Belum lagi Beda Kumala mengaitkan kancing baju
terakhir, sebentuk benda panjang berkilat tertimpa sinar
matahari melesat cepat ke arah punggung Garan Arit
yang saat itu sedang kehilangan kewaspadaan.
Wutt! Crepp!
Benda panjang yang ternyata sebilah golok pendek
dengan gagang rumbai-rumbai hitam tepat menembus
punggung bagian kiri, melesak masuk hingga ujungnya
mencuat keluar.
“Uughh!!”
Garan Arit mengeluh sebentar sambil meraba
punggungnya yang nyeri, namun berikutnya ia jatuh
terlentang dengan posisi punggung terlebih dahulu, yang
tentu saja membuat golok pendek semakin menusuk ke
dalam. Pemuda itu menggeliat-geliat sebentar, kemudian
diam dengan mata melotot!
Tewas dengan jantung tertembus golok dari belakang!

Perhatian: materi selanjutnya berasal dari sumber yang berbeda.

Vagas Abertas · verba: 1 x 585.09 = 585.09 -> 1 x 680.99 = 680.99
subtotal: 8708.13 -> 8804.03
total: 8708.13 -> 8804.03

Beda Kumala langsung menjerit ngeri melihat Garan
Arit tewas dalam kondisi seperti itu.
“Kakaaang ... !”
Gadis berbaju hijau segera memeluk dan
mengguncang-guncangkan tubuh telanjang sang
kekasih. Tubuh kekar yang sebelumnya dengan penuh
gairah meledak-ledak menggeluti seantero tubuh
mungilnya, namun sekarang justru tergolek lemah tanpa
nyawa. Berulang kali ia memanggil-manggil nama Garan
Arit dengan harapan pemuda itu membuka matanya.

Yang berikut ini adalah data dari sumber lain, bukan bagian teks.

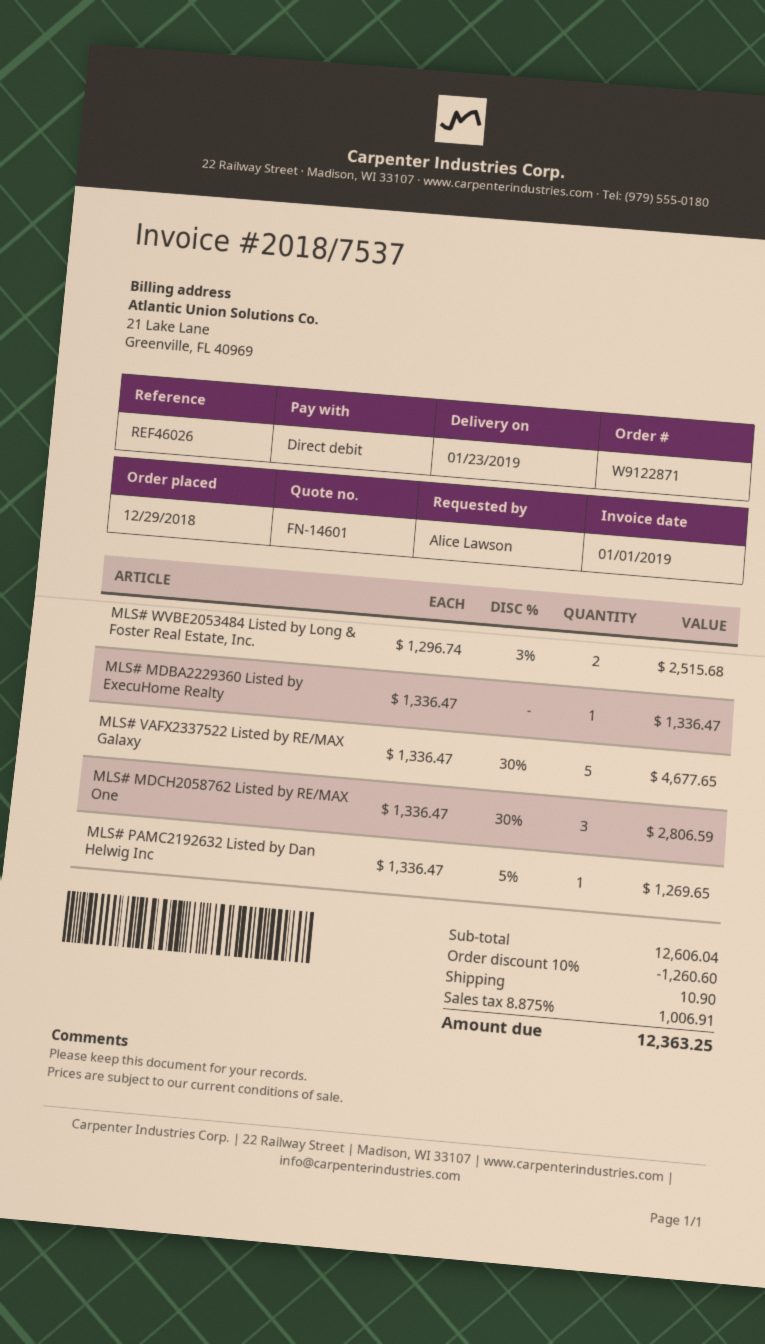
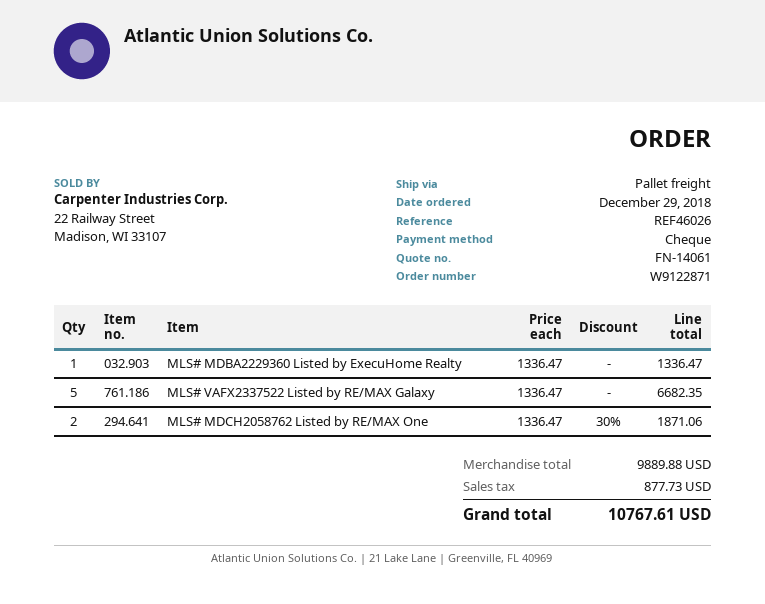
quote number: FN-14601 -> FN-14061
payment method: direct debit -> cheque
MLS# WVBE2053484 Listed by Long & Foster Real Estate, Inc.: 2 x 1296.74 - 3% = 2515.68 -> none
MLS# VAFX2337522 Listed by RE/MAX Galaxy: 5 x 1336.47 - 30% = 4677.65 -> 5 x 1336.47 = 6682.35
MLS# MDCH2058762 Listed by RE/MAX One: 3 x 1336.47 - 30% = 2806.59 -> 2 x 1336.47 - 30% = 1871.06
MLS# PAMC2192632 Listed by Dan Helwig Inc: 1 x 1336.47 - 5% = 1269.65 -> none
subtotal: 12606.04 -> 9889.88
discount: 10% = 1260.60 -> none
shipping: 10.90 -> none
tax: 1006.91 -> 877.73
total: 12363.25 -> 10767.61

“Kakaaang ... bangun ... !”
Gadis cantik bertubuh mungil yang bernama Beda
Kumala ini benar-benar terguncang setelah memastikan
bahwa tidak ada denyut kehidupan sama sekali di nadi
jantung Garan Arit yang sekarang sedikit demi sedikit
berubah kaku. Mata jelitanya nanar penuh dendam
kesumat kala memandang ke arah sosok pemuda yang
semula ia bela dari kemarahan Garan Arit. Sosok
pemuda buta itulah yang menjadi sebab-akibat tewasnya
Garan Arit, yang di kalangan persilatan berjuluk si
Pendekar Dari Utara, salah satu murid tingkat tiga dari
Aliran Danau Utara. Selain pemuda buta berbaju biru,
tidak ada satu orang pun di tempat itu, dan secara tidak
langsung pula dalam hati kecil gadis itu menetapkan
pemuda itulah sang pembunuh licik yang melemparkan
golok hingga menewaskan Pendekar Dari Utara.

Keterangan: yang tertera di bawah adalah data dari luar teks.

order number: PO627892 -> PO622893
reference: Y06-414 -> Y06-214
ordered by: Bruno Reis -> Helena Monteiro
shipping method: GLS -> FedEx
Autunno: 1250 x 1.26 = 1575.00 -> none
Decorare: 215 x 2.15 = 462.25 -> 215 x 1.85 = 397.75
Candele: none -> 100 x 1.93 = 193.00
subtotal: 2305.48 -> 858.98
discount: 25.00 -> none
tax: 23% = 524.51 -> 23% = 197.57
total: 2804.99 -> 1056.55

Sambil terus mendekap kepala Garan Arit di dada
sekalnya, terdengar suara terisak dari bibir merah
merekah sang gadis.
“Kau ... ? Kenapa kau membokong Kakang Garan Arit
secara licik?” bentak Beda Kumala dengan deraian air

mata. “Ada silang sengketa apa antara kau dengan
Kakang Garan Arit hingga kau harus membunuhnya?”
“Bukan aku yang melakukannya!” sahut Jalu tenang,
karena memang bukan ia pelakunya.
“Jika bukan kau, siapa lagi yang melihat perbuatan
kami di tempat ini selain dirimu!?” nada bertanya dalam
bentakan kembali terlontar dari mulut Beda Kumala.
“Dasar laki-laki licik!”
“Sungguh! Bukan aku pelakunya!” kembali Jalu
membela diri sambil membatin, “Brengsek! Orang lain
yang berbuat justru aku yang kena getahnya! Harus
kucari biang keladinya ... ” pikir Jalu sambil kepala
menggeleng ke kiri-kanan, lalu teriaknya, “Hanya
pengecut yang main serang secara gelap seperti itu!”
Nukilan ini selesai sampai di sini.